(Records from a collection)

------

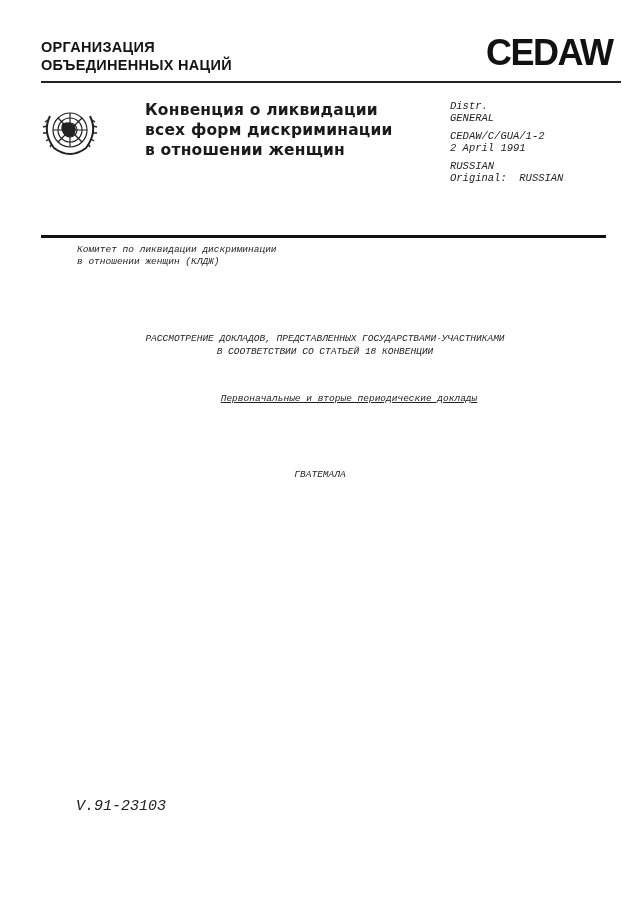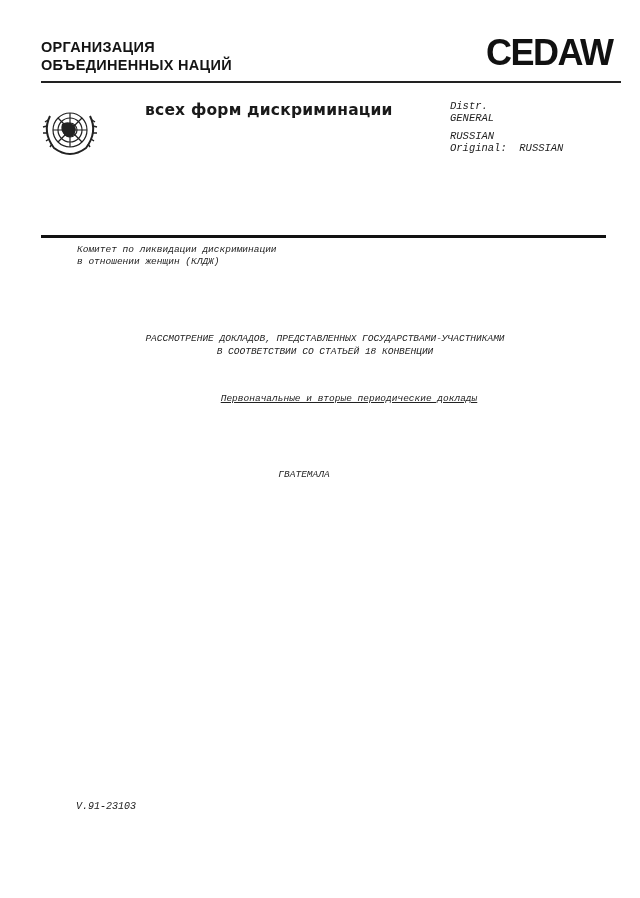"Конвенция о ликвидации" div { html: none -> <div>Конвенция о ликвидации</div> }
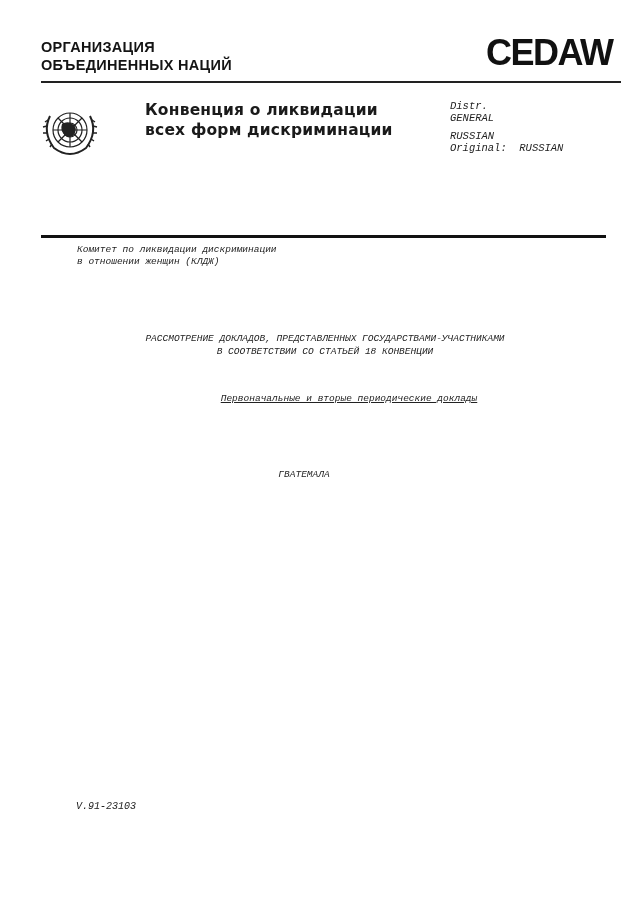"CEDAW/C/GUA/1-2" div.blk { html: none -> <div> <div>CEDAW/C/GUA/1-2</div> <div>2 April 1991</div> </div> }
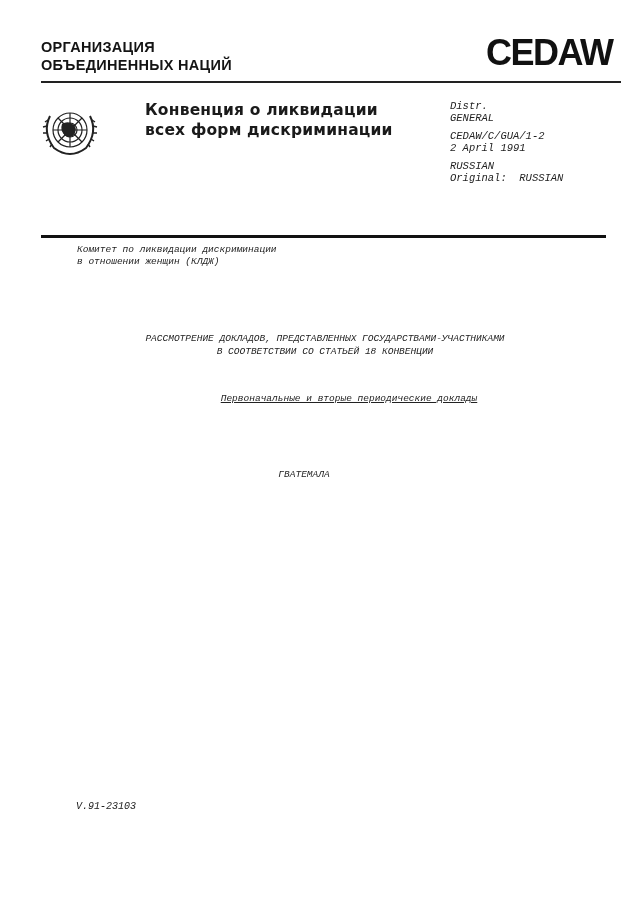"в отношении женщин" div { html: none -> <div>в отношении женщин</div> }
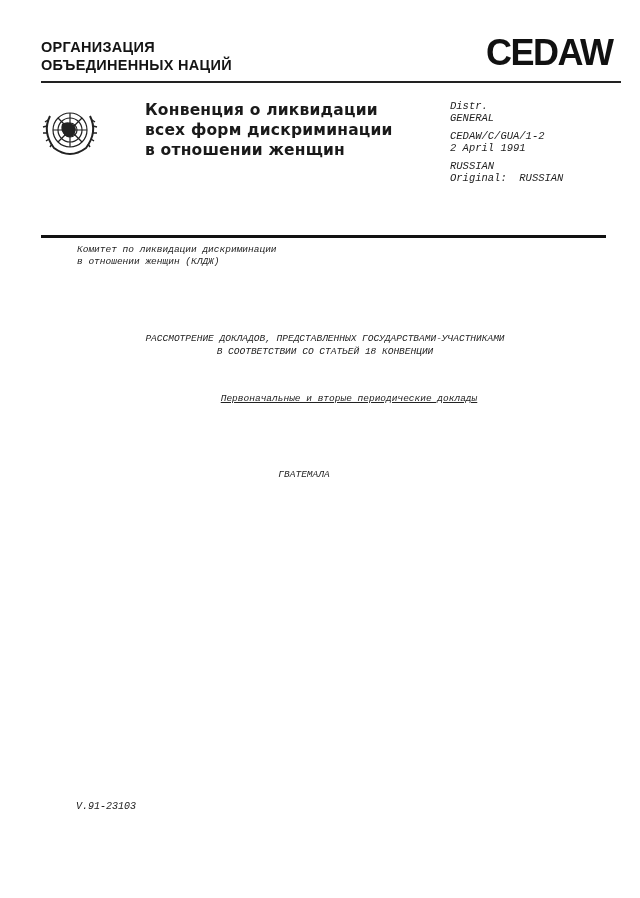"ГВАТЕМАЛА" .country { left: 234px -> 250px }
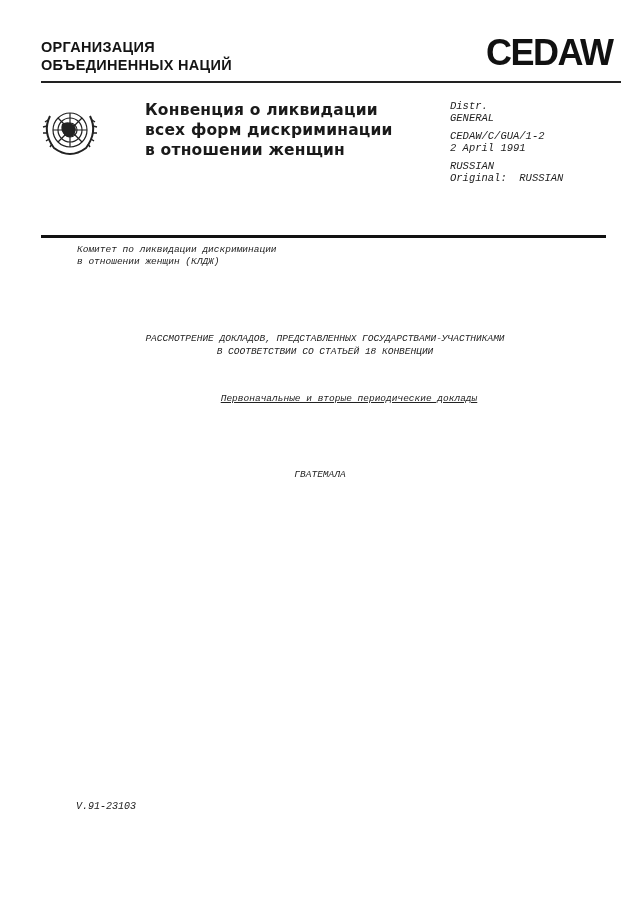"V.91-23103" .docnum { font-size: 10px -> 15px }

------

AIM OF THE EXERCISE: Your answer must be an exact copy of the records, with no pictures in it.

SOLUTION TO THIS PROBLEM:
"Конвенция о ликвидации" div { html: none -> <div>Конвенция о ликвидации</div> }
"CEDAW/C/GUA/1-2" div.blk { html: none -> <div> <div>CEDAW/C/GUA/1-2</div> <div>2 April 1991</div> </div> }
"в отношении женщин" div { html: none -> <div>в отношении женщин</div> }
"ГВАТЕМАЛА" .country { left: 234px -> 250px }
"V.91-23103" .docnum { font-size: 10px -> 15px }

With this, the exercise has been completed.